All engines are turbocharged: You have a choice of four cylinders or six, in either gasoline or diesel guise. Rear-wheel drive is standard across the board, but there’s optional 4x4 ‘xDrive’ on the 420d and it’s standard on the flagship M440i. Soon, of course, there’ll be a choice of rear- or four-wheel-drive M4s. Shifting gears, meanwhile, is always the work of an eight-speed automatic. There’s no longer a manual on the range.

Prices start at £39,870 (P2.52 million) for the 420i, while the entry-level diesel—the 420d—sets you back £43,090 (P2.72 million) with xDrive adding £1,550 (P97,820) on top. To get your straight-six kicks in the 385hp M440i, you’ll need £53,875 (P3.4 million). As yet, there’s no ‘430e’ plug-in hybrid.

The key rivals for the 4 to take down are the aging (but likeable) Mercedes-Benz C-Class coupe, and Audi’s comfy, fairly uninteresting A5. A big grille never did either of those two any harm.

On the road

The old 440i was a bit of an unsung hero in the 4-Series range, so this time, it’s come out fighting with an ‘M’ tacked onto the badge and some serious performance. Thanks to a 48V mild hybrid system providing a meager economy gain and a slight accelerative boost as the turbos spool up, this sub-M4 flagship develops 385hp—11hp more than you get in the M340i sedan and wagon.

Allied to the usual eight-speed automatic gearbox and standard, rear-biased xDrive, the M440i sees off 0-100kph in 4.5sec, before rushing into its 250kph limiter.

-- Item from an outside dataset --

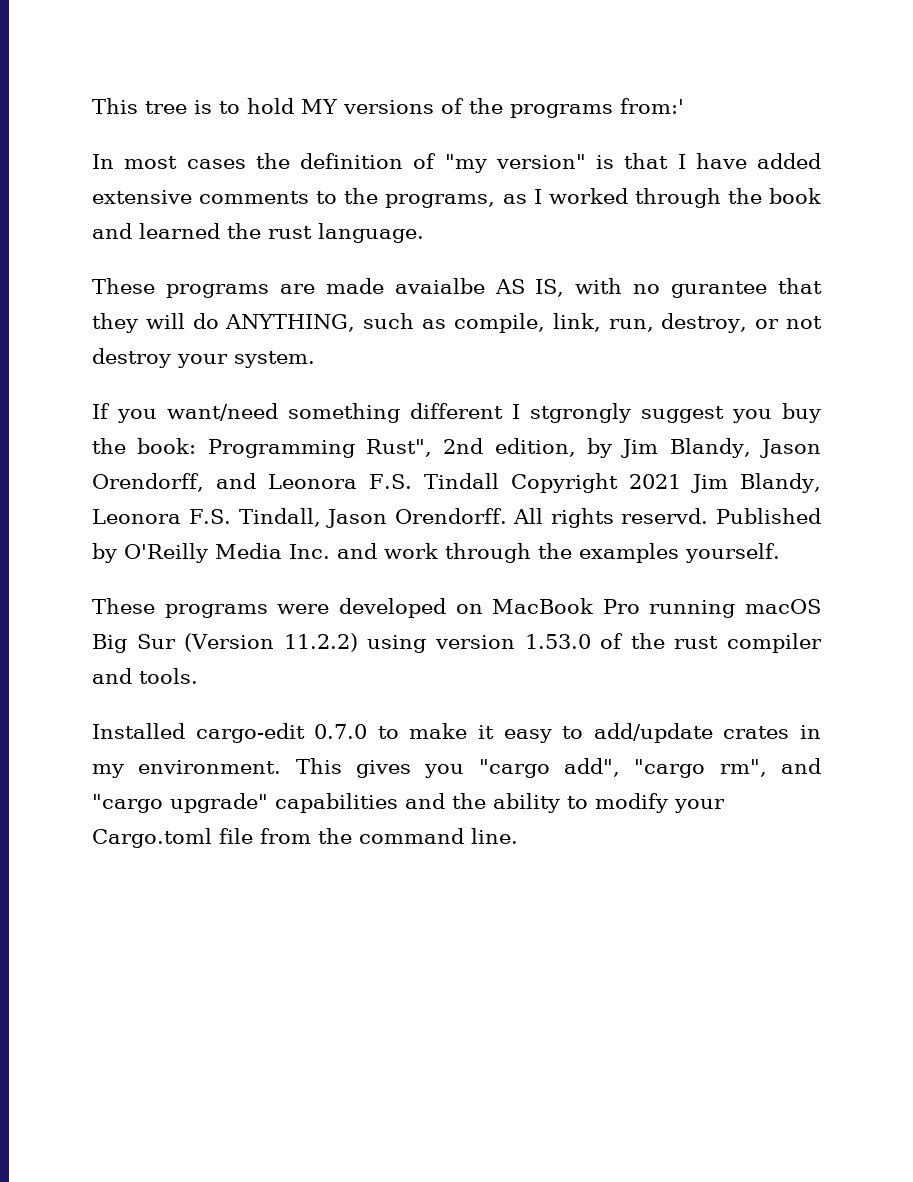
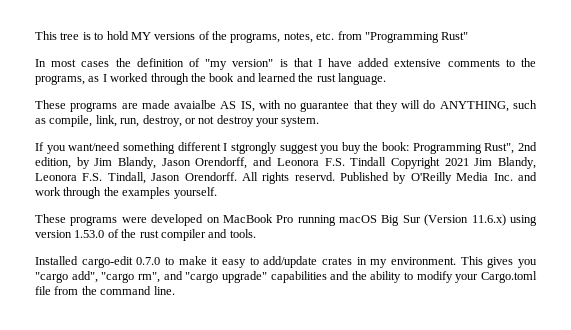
[510,98,684,118] programs from:' -> [230,31,469,43] programs, notes, etc. from "Programming Rust"
[671,281,768,298] gurantee -> [300,101,350,112] guarantee
[283,633,358,652] 11.2.2) -> [471,214,506,226] 11.6.x)

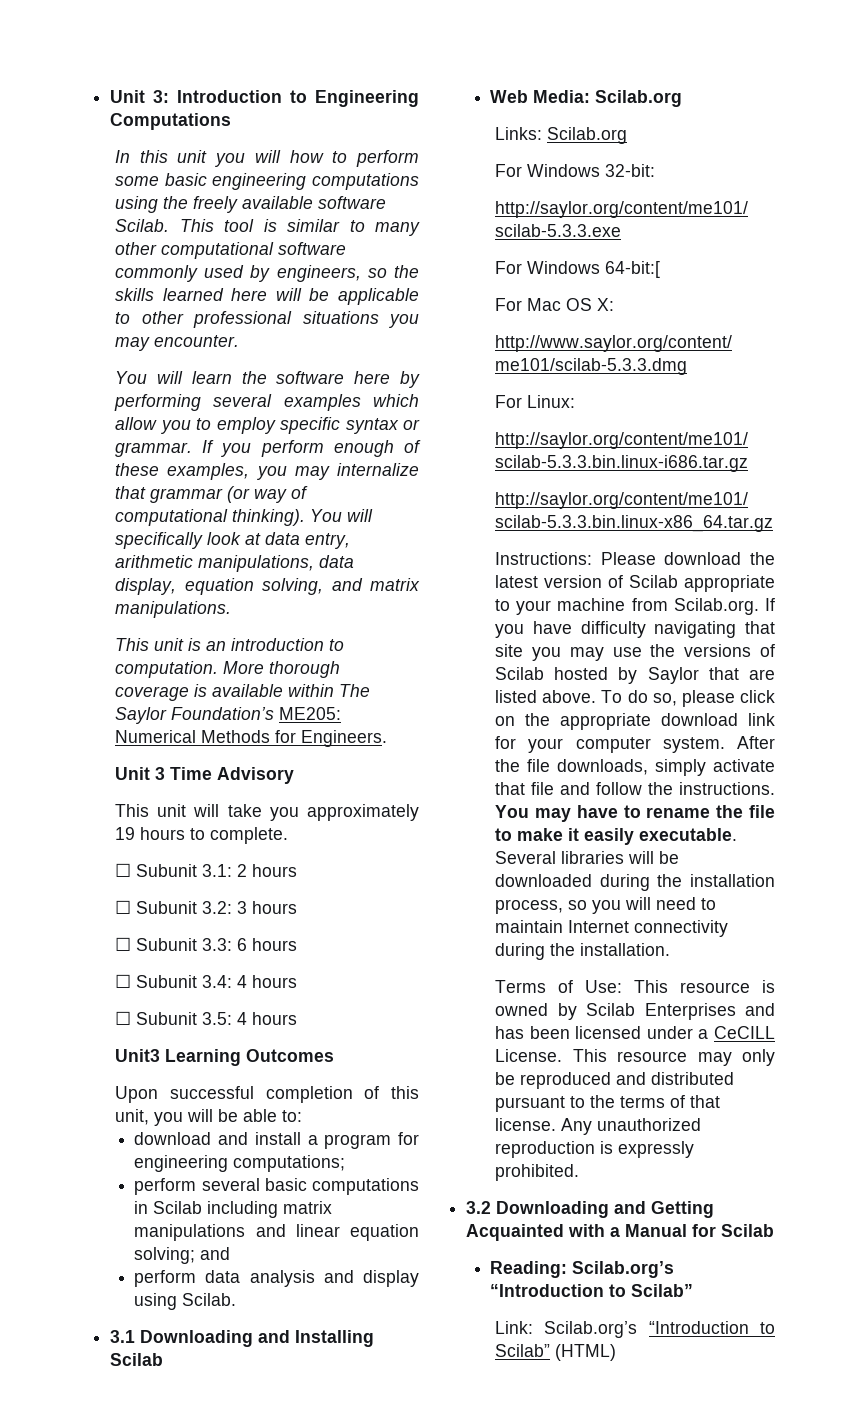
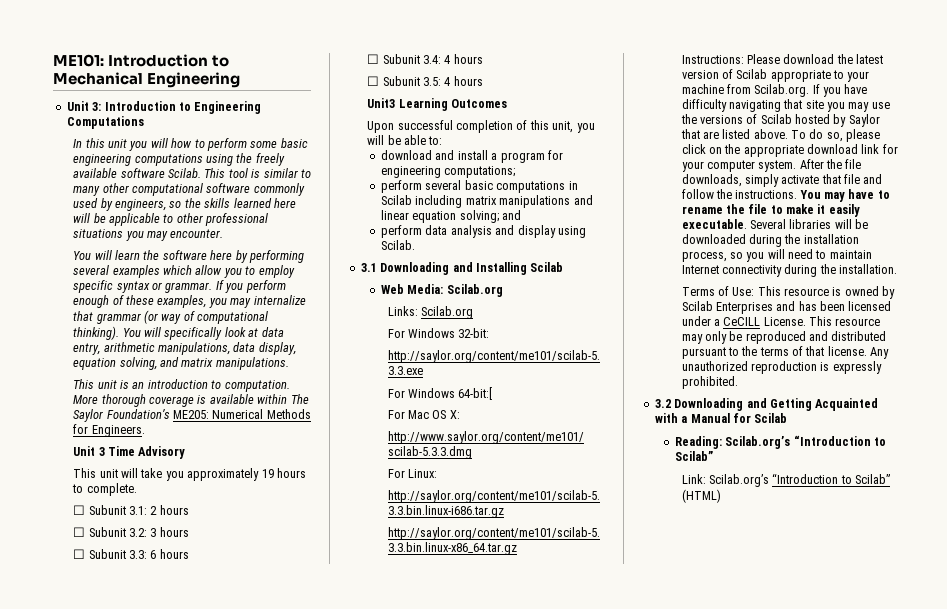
(110, 96) none -> [53,54,230,67] [53,72,241,88] ME101: Introduction to Mechanical Engineering //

It’s actually quicker than the old E92-gen M3—that’s the one with the big 4.0-liter V8.

In fact, it’s a real treat, this car. There’s some proper straight-six timbre to the mildly autotuned noise, and a wonderfully elastic power delivery that simply never runs dry of torque. Don’t order a new M4 without trying this junior M car and discovering just how fast, capable, and involving it is.

Back on planet sensible, there’s the 420i. It’s a rare thing: a modern German car with a badge that actually makes sense. Under the hood is indeed a 2.0-liter turbocharged engine, delivering 182hp and 249Nm. If that’s too logical for you, the 430i uses exactly the same engine, with the computer allowing it to produce 254hp and 400Nm. An early drive of a 430i prototype suggested it’d be the sweetest 4-Series of the bunch, but the 420i offers adequate shove (0-100kph takes 7.5sec), and the in-gear response is meaty enough that anyone jumping ship from a turbodiesel won’t feel unduly shortchanged.

In terms of noise, it’s reedy if it’s revved out, but with the superb transmission allowed to shuffle gears, the 420i emits a mildly sporty midrange thrum and returns about 14.9km/L. Which is 4.25km/L fewer than we got from the 420d on the same test route.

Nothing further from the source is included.